→ EXERCISE AIM:
Extract from the entries below, exactly as given, only the lines from the line containing "- Predictive Maintenance" to the line containing "- The simulator", both lines included.
[[ SUPPLIED RECORDS, beginning ]]
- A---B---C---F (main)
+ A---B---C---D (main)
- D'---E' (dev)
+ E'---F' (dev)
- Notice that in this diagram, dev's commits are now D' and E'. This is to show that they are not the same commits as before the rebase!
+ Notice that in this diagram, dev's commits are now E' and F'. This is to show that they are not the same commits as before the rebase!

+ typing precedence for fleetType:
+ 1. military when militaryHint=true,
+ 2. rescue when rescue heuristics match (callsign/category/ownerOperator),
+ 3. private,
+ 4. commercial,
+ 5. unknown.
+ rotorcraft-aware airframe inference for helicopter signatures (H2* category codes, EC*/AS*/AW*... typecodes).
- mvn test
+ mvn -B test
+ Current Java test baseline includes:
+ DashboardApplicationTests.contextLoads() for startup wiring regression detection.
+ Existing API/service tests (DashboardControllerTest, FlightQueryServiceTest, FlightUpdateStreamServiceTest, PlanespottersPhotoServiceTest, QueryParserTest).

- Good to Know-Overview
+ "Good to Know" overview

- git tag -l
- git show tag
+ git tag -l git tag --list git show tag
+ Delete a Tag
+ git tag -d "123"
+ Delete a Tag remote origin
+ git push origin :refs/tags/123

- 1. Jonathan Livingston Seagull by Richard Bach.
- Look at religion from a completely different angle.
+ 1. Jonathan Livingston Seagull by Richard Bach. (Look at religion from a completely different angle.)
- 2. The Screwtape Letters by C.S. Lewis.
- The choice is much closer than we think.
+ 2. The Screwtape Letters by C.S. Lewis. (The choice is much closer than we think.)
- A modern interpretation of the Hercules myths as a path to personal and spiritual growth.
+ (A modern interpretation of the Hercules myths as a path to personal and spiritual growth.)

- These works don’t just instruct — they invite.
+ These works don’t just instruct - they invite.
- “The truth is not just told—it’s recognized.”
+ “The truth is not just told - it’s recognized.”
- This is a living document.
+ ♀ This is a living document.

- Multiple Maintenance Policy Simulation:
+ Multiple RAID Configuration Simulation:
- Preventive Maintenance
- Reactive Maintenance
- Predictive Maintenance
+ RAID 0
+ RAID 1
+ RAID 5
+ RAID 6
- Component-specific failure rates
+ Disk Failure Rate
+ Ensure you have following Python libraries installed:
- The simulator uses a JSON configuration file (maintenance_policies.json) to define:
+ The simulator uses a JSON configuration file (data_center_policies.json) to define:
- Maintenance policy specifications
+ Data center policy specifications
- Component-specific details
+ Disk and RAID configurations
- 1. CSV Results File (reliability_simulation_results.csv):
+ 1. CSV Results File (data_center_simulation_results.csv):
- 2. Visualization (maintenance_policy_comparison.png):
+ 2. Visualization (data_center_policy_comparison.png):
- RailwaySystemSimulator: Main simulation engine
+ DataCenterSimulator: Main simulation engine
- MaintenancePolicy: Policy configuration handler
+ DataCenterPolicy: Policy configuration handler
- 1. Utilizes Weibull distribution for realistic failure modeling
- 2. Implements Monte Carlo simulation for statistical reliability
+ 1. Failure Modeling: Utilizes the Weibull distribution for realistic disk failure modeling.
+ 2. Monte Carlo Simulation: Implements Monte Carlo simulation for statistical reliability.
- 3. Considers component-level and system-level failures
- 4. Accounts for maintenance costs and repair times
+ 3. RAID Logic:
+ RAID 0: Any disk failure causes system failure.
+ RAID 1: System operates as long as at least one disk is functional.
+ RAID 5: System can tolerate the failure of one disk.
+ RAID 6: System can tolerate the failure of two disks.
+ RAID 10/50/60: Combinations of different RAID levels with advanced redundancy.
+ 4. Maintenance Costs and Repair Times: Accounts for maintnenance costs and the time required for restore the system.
[[ SUPPLIED RECORDS, end ]]
→ REPLY TO THE TASK:
- Predictive Maintenance
+ RAID 0
+ RAID 1
+ RAID 5
+ RAID 6
- Component-specific failure rates
+ Disk Failure Rate
+ Ensure you have following Python libraries installed:
- The simulator uses a JSON configuration file (maintenance_policies.json) to define:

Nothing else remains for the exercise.